(Dataset items)
-----
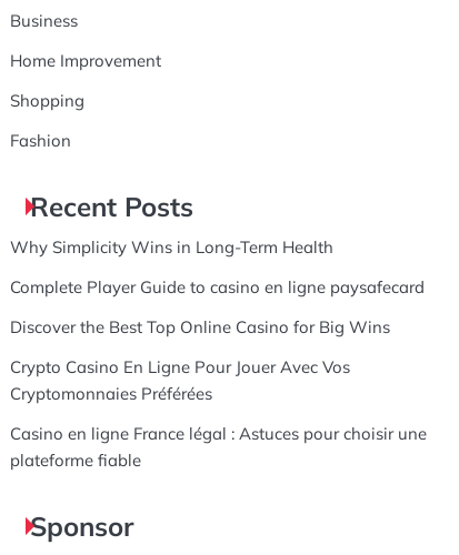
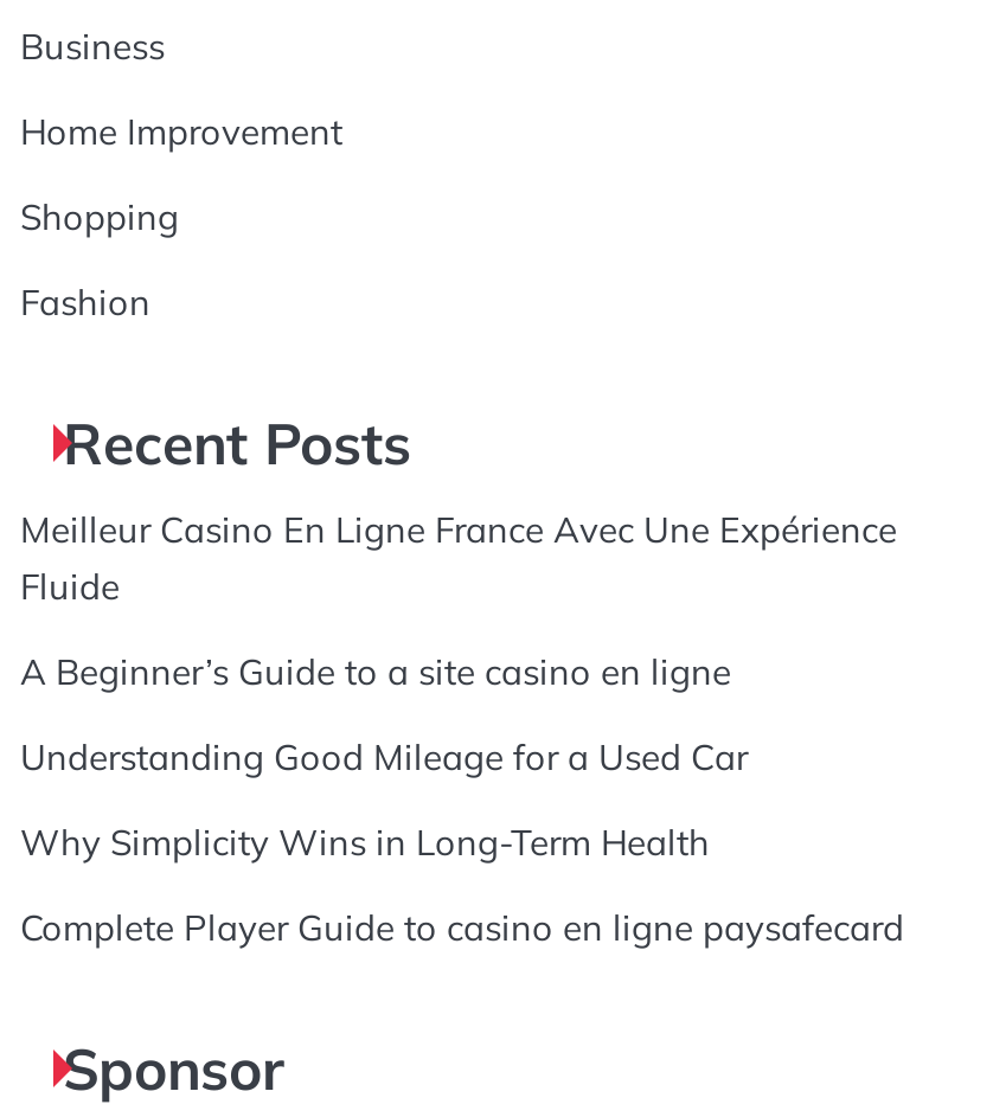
none -> [20,506,897,778] Meilleur Casino En Ligne France Avec Une Expérience | Fluide | A Beginner’s Guide to a site casino en ligne | Understanding Good Mileage for a Used Car
moved [10,236,425,297] -> [20,819,904,949]: Why Simplicity Wins in Long-Term Health | Complete Player Guide to casino en ligne paysafecard
[10,316,427,470] Discover the Best Top Online Casino for Big Wins | Crypto Casino En Ligne Pour Jouer Avec Vos | Cryptomonnaies Préférées | Casino en ligne France légal : Astuces pour choisir une | plateforme fiable -> none

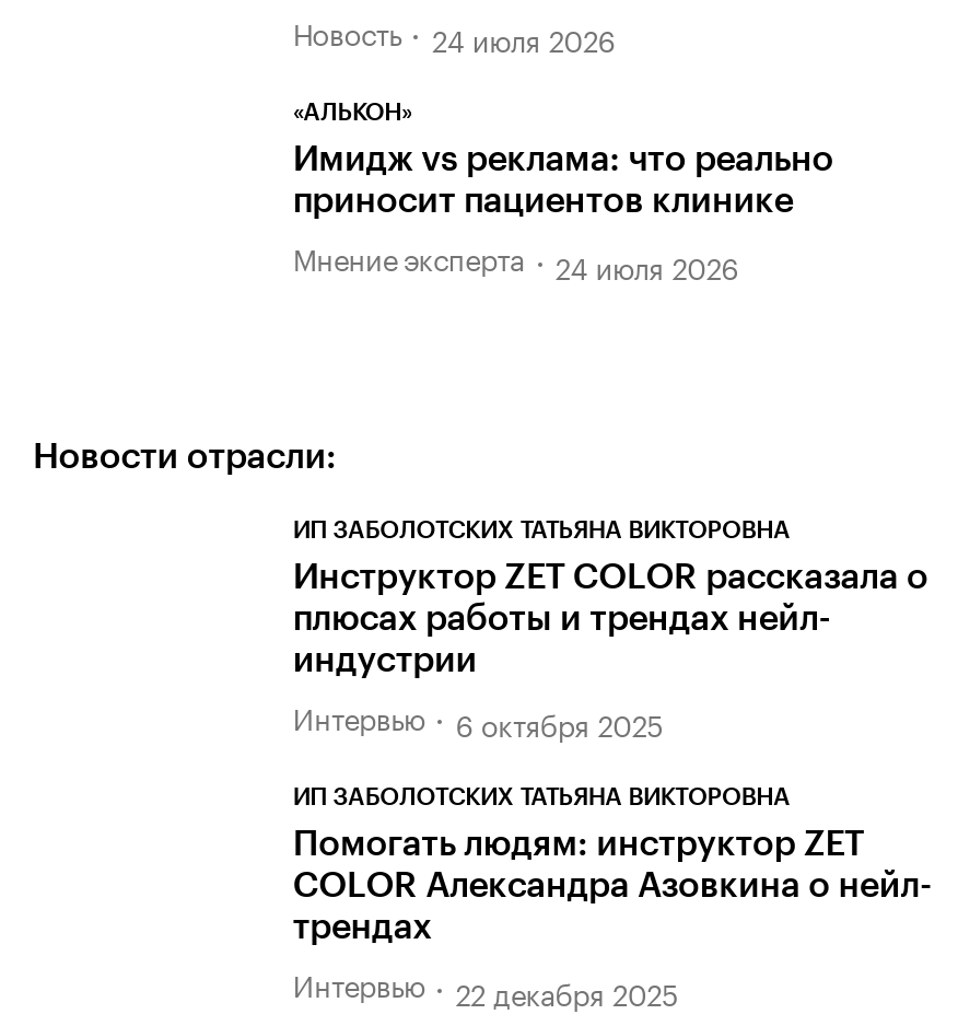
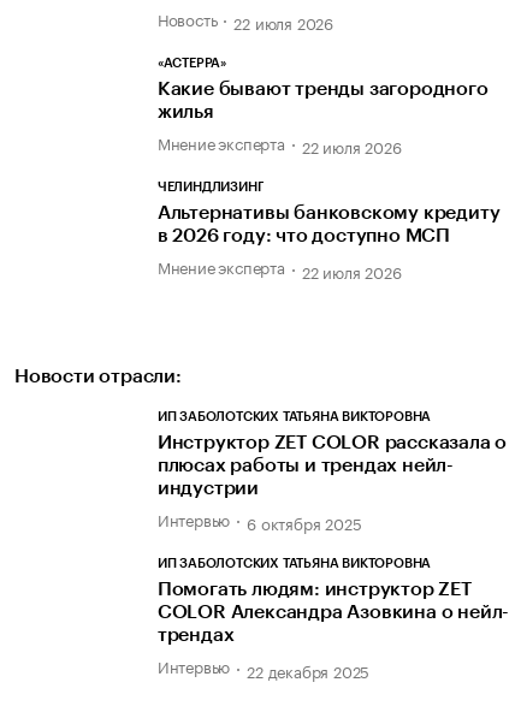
[293,9,615,60] Новость 24 июля 2026 -> [157,6,333,34] Новость 22 июля 2026
[293,102,412,126] «АЛЬКОН» -> [157,57,226,70] «АСТЕРРА»
[293,144,833,220] Имидж vs реклама: что реально | приносит пациентов клинике -> [157,79,488,122] Какие бывают тренды загородного | жилья
[555,243,738,287] 24 июля 2026 -> [157,134,500,282] 22 июля 2026 | ЧЕЛИНДЛИЗИНГ | Альтернативы банковскому кредиту | в 2026 году: что доступно МСП | Мнение эксперта | 22 июля 2026

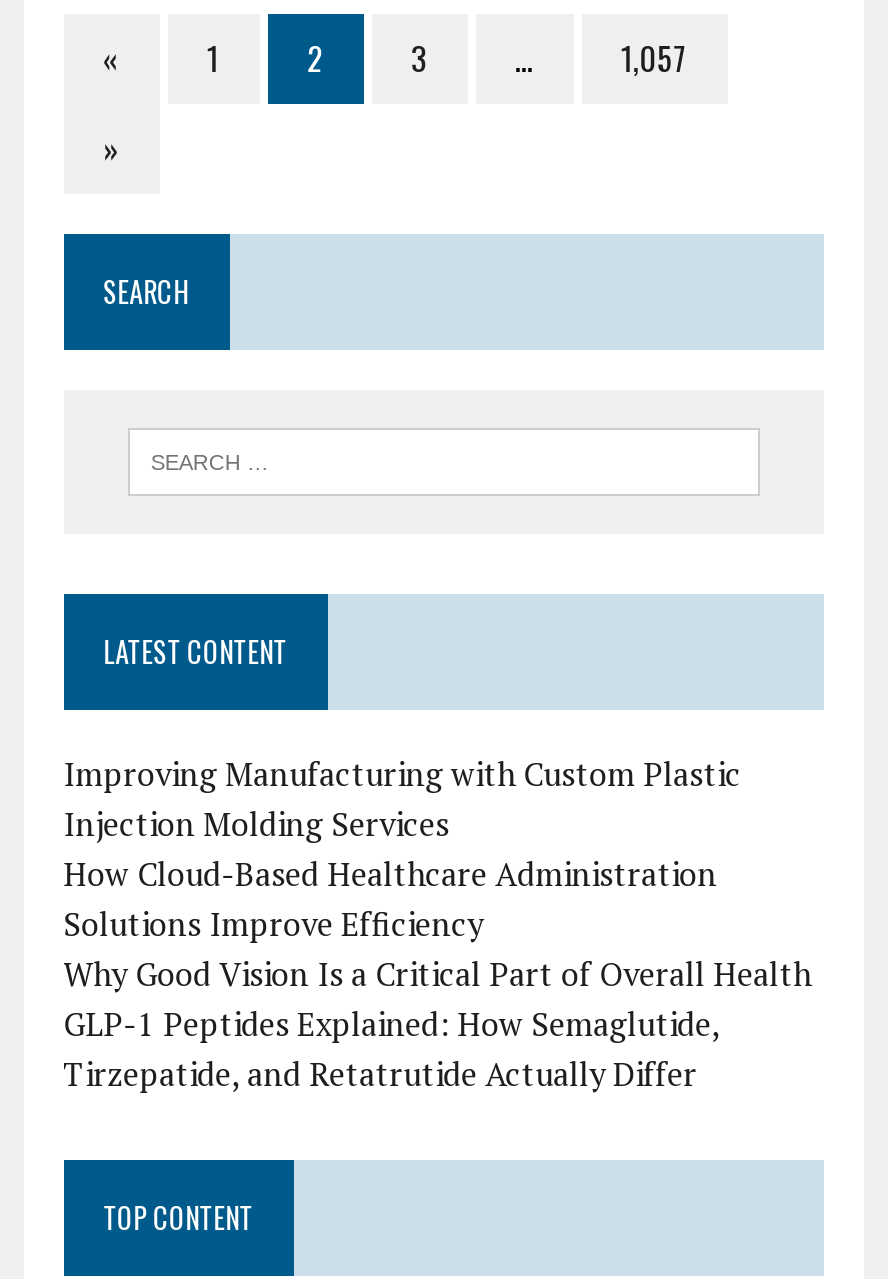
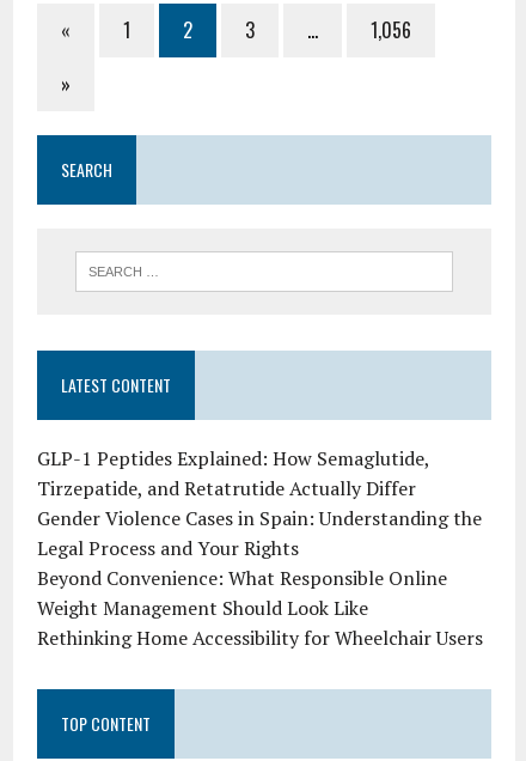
[621,34,687,82] 1,057 -> [370,16,411,45] 1,056
[63,752,811,996] Improving Manufacturing with Custom Plastic | Injection Molding Services | How Cloud-Based Healthcare Administration | Solutions Improve Efficiency | Why Good Vision Is a Critical Part of Overall Health -> none
moved [63,1002,719,1096] -> [37,446,429,502]: GLP-1 Peptides Explained: How Semaglutide, | Tirzepatide, and Retatrutide Actually Differ
none -> [37,505,482,651] Gender Violence Cases in Spain: Understanding the | Legal Process and Your Rights | Beyond Convenience: What Responsible Online | Weight Management Should Look Like | Rethinking Home Accessibility for Wheelchair Users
-----
What is needed is an exact copy of each line from the top of the data above through the line containing "[621,34,687,82] 1,057 ->", with no pictures.

RESULT OF THE EXERCISE.
none -> [20,506,897,778] Meilleur Casino En Ligne France Avec Une Expérience | Fluide | A Beginner’s Guide to a site casino en ligne | Understanding Good Mileage for a Used Car
moved [10,236,425,297] -> [20,819,904,949]: Why Simplicity Wins in Long-Term Health | Complete Player Guide to casino en ligne paysafecard
[10,316,427,470] Discover the Best Top Online Casino for Big Wins | Crypto Casino En Ligne Pour Jouer Avec Vos | Cryptomonnaies Préférées | Casino en ligne France légal : Astuces pour choisir une | plateforme fiable -> none

[293,9,615,60] Новость 24 июля 2026 -> [157,6,333,34] Новость 22 июля 2026
[293,102,412,126] «АЛЬКОН» -> [157,57,226,70] «АСТЕРРА»
[293,144,833,220] Имидж vs реклама: что реально | приносит пациентов клинике -> [157,79,488,122] Какие бывают тренды загородного | жилья
[555,243,738,287] 24 июля 2026 -> [157,134,500,282] 22 июля 2026 | ЧЕЛИНДЛИЗИНГ | Альтернативы банковскому кредиту | в 2026 году: что доступно МСП | Мнение эксперта | 22 июля 2026

[621,34,687,82] 1,057 -> [370,16,411,45] 1,056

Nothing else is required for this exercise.